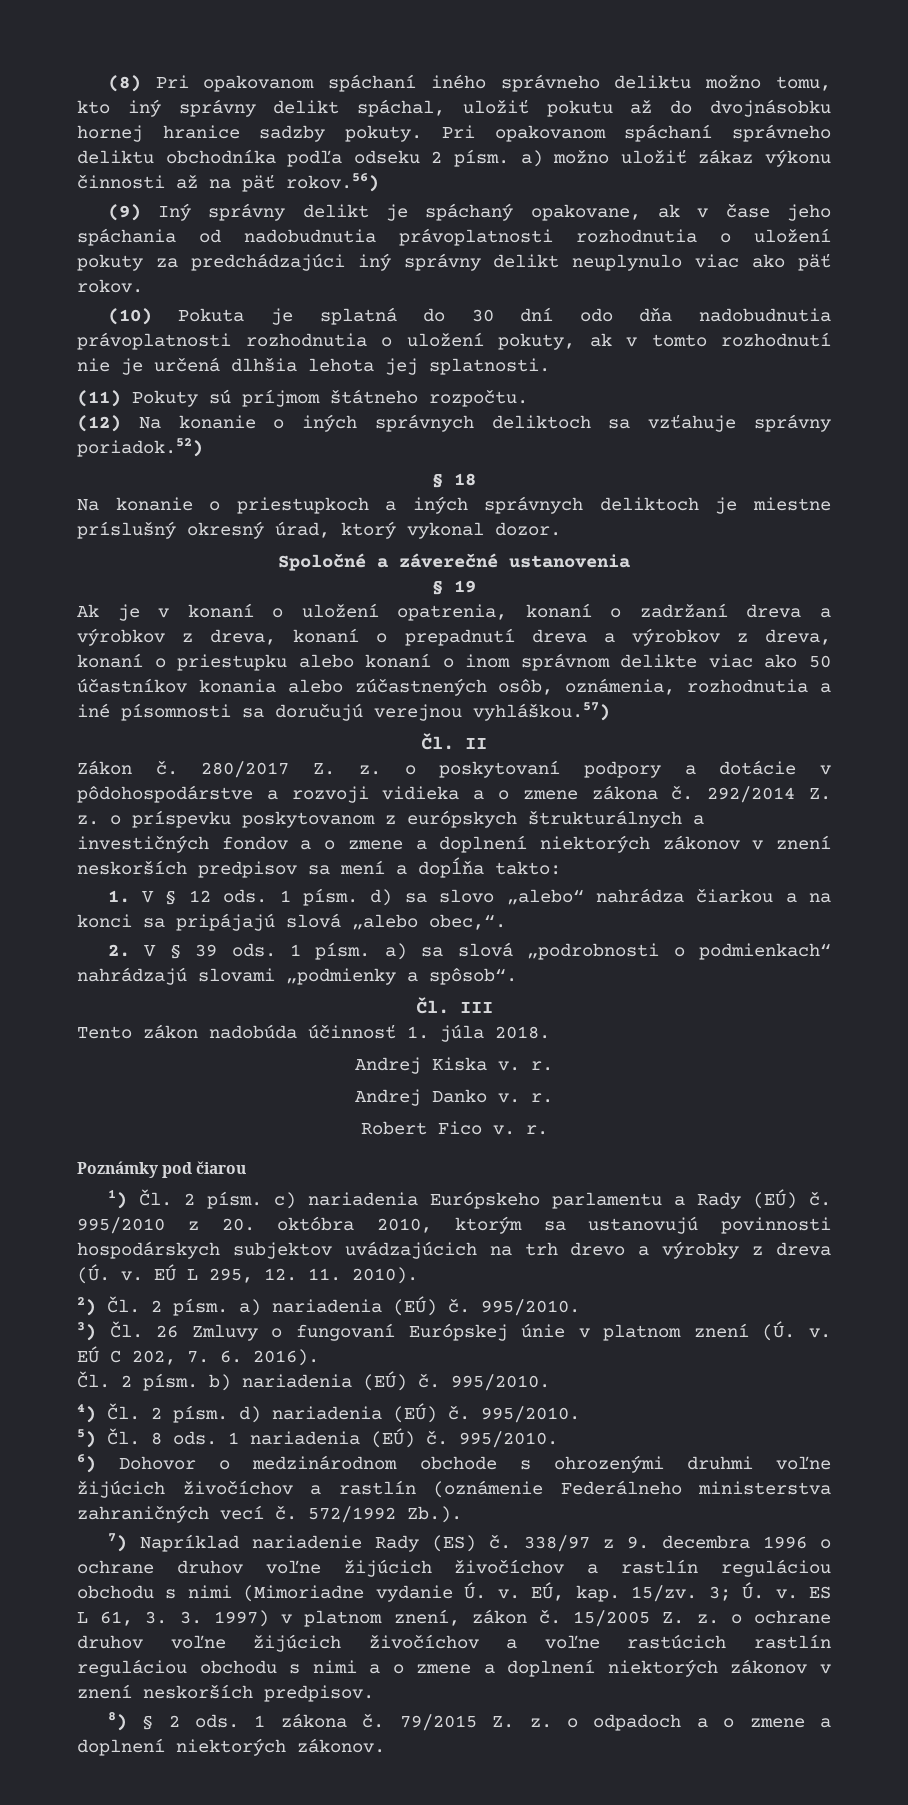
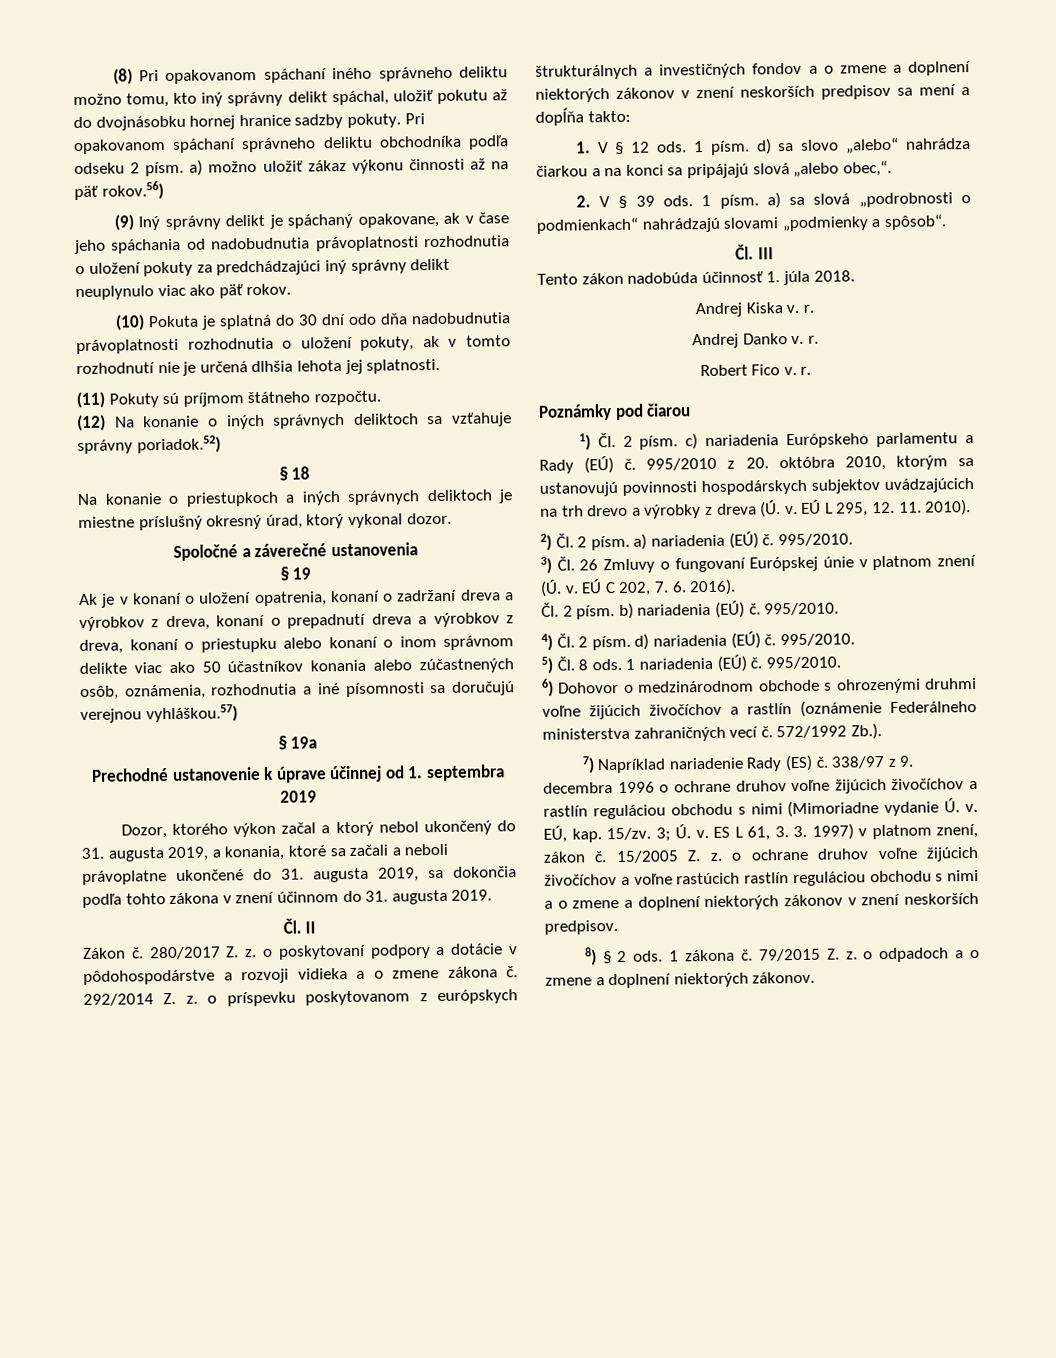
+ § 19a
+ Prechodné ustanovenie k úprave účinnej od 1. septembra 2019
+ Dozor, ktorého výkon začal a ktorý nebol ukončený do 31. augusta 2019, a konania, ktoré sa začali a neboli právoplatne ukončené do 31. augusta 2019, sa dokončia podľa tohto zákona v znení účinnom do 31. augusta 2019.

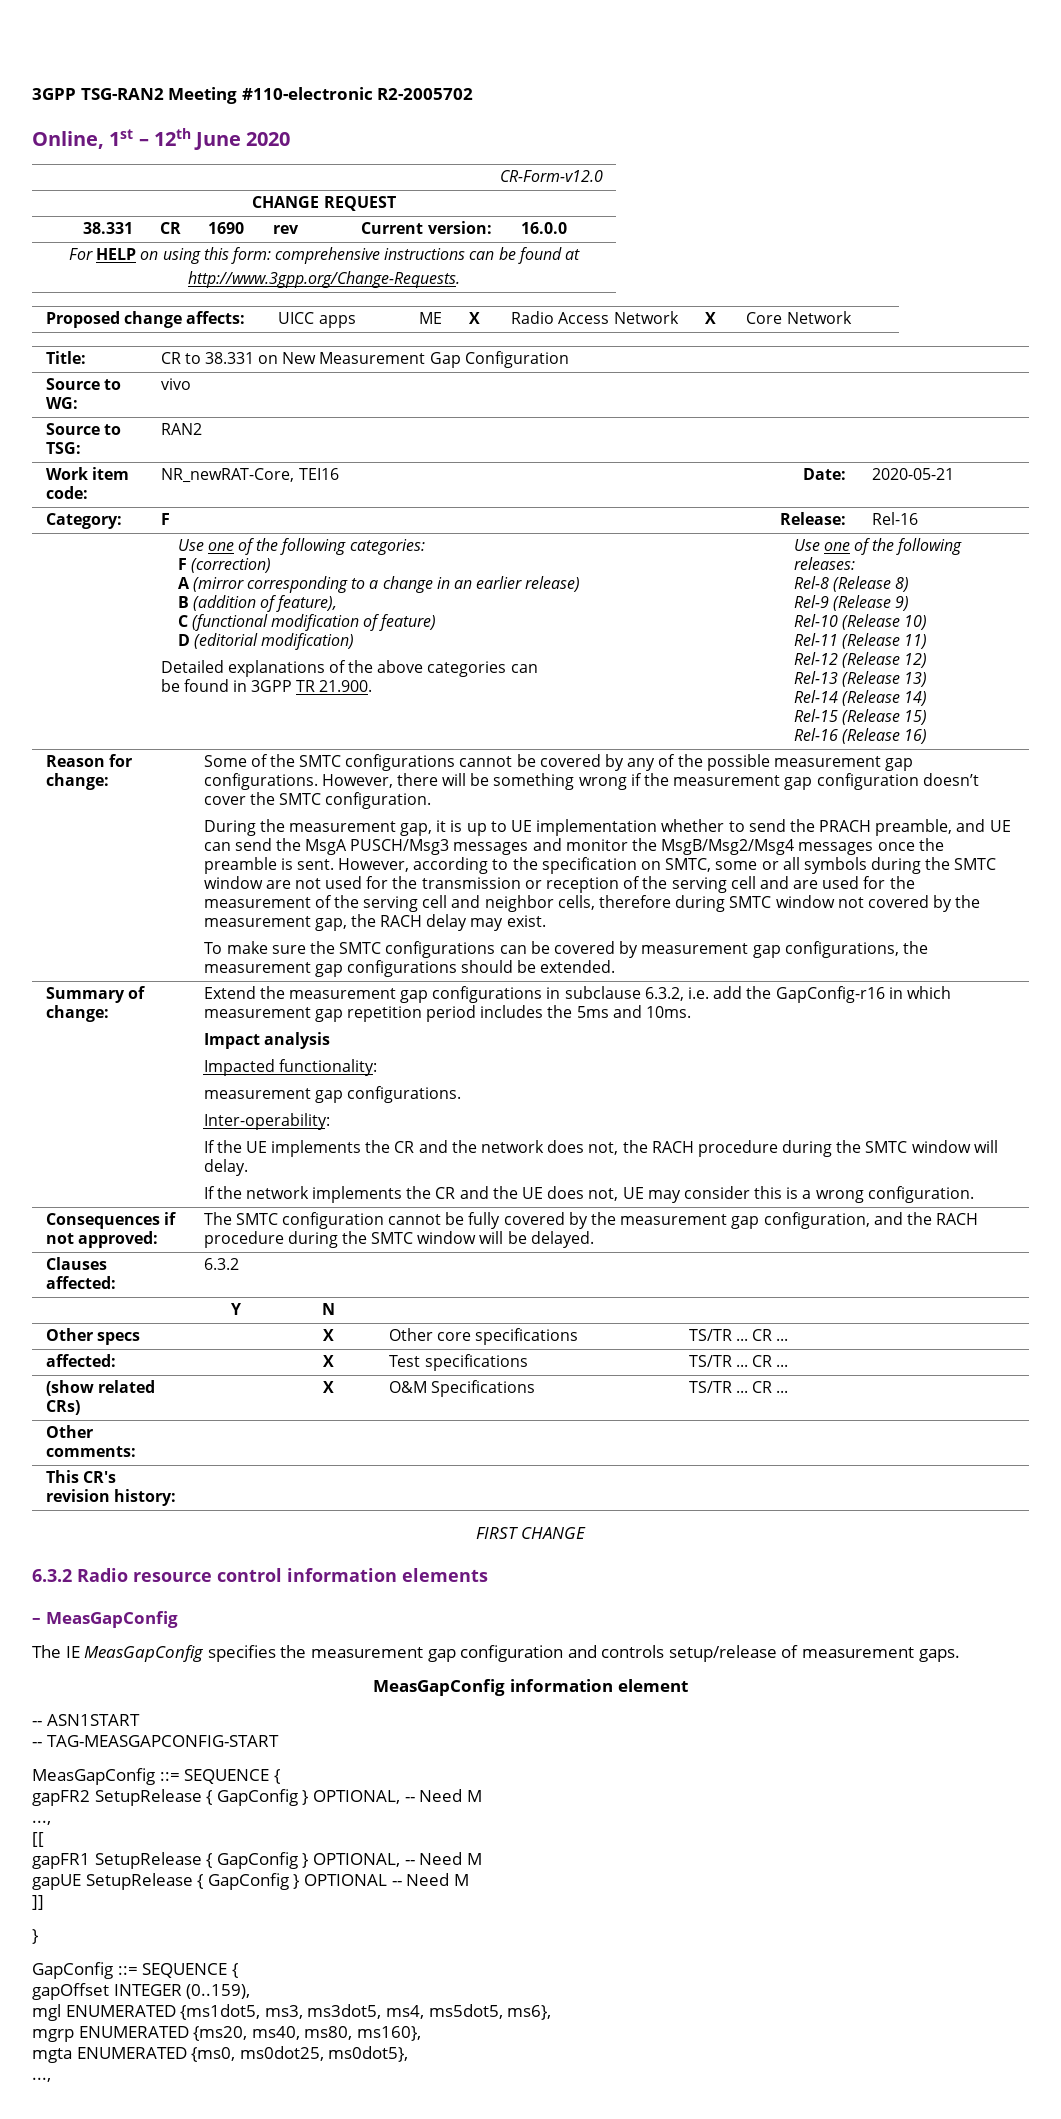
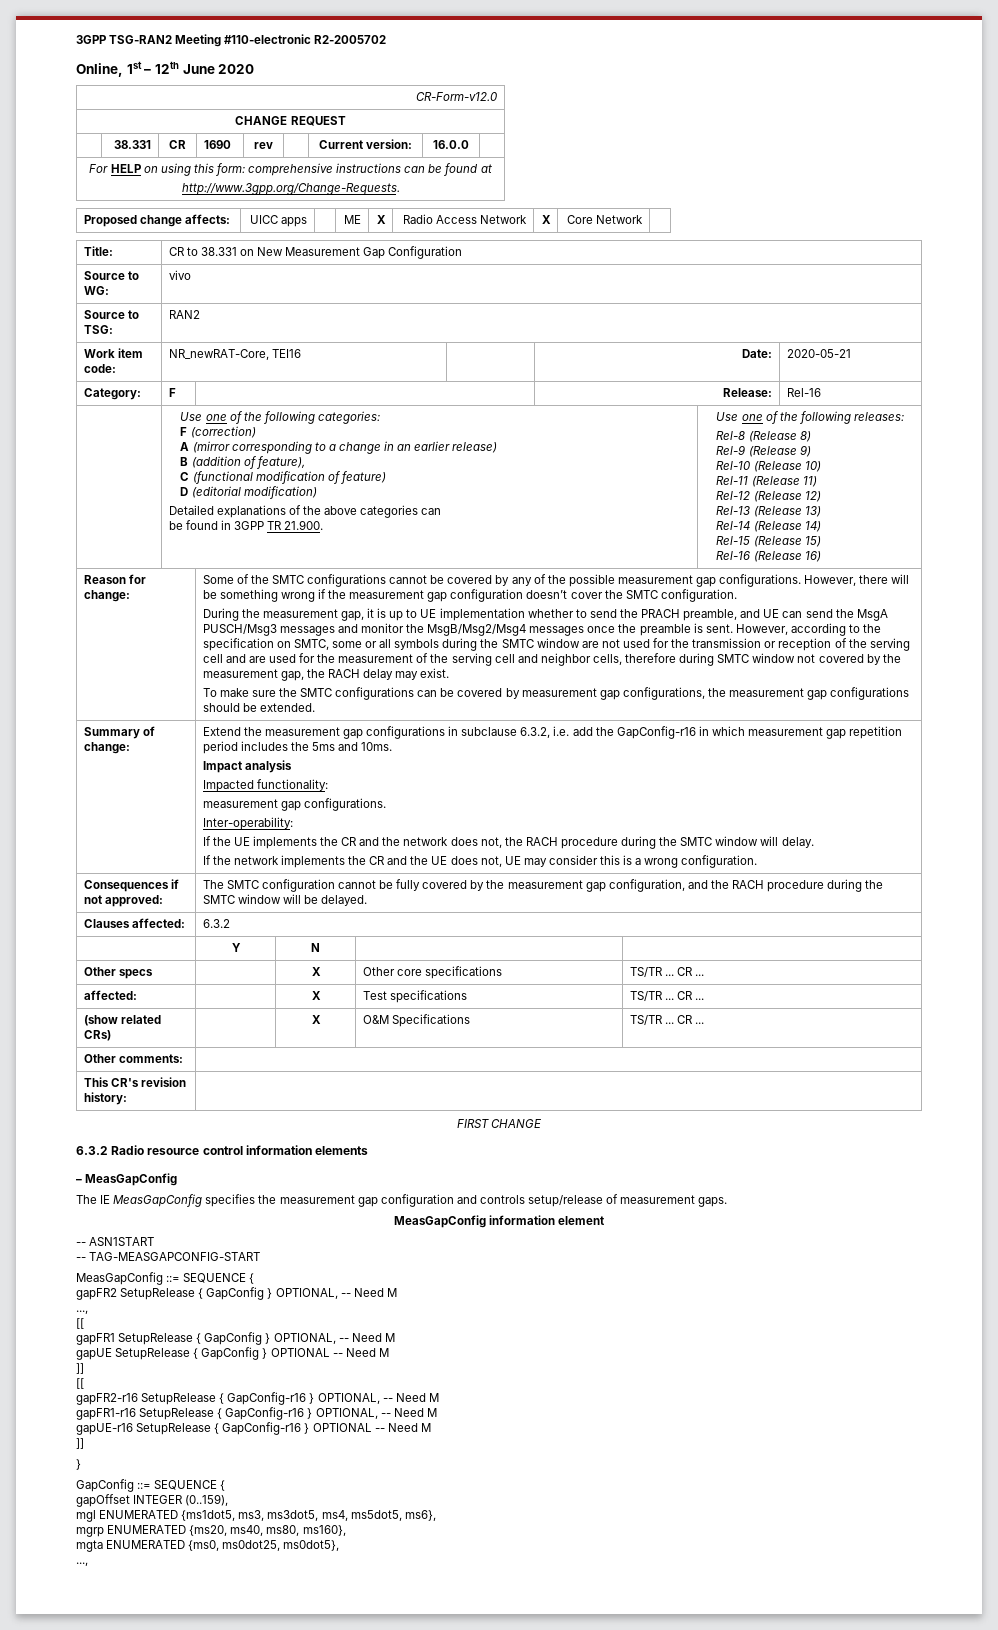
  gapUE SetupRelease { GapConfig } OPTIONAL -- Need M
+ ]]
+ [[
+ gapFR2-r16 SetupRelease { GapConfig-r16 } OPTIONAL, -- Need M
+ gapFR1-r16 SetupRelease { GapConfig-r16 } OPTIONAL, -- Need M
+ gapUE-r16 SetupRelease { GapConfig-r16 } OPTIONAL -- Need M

Task
Set down the data exactly as it appears, without any images.

Solution for this exercise
+ § 19a
+ Prechodné ustanovenie k úprave účinnej od 1. septembra 2019
+ Dozor, ktorého výkon začal a ktorý nebol ukončený do 31. augusta 2019, a konania, ktoré sa začali a neboli právoplatne ukončené do 31. augusta 2019, sa dokončia podľa tohto zákona v znení účinnom do 31. augusta 2019.

  gapUE SetupRelease { GapConfig } OPTIONAL -- Need M
+ ]]
+ [[
+ gapFR2-r16 SetupRelease { GapConfig-r16 } OPTIONAL, -- Need M
+ gapFR1-r16 SetupRelease { GapConfig-r16 } OPTIONAL, -- Need M
+ gapUE-r16 SetupRelease { GapConfig-r16 } OPTIONAL -- Need M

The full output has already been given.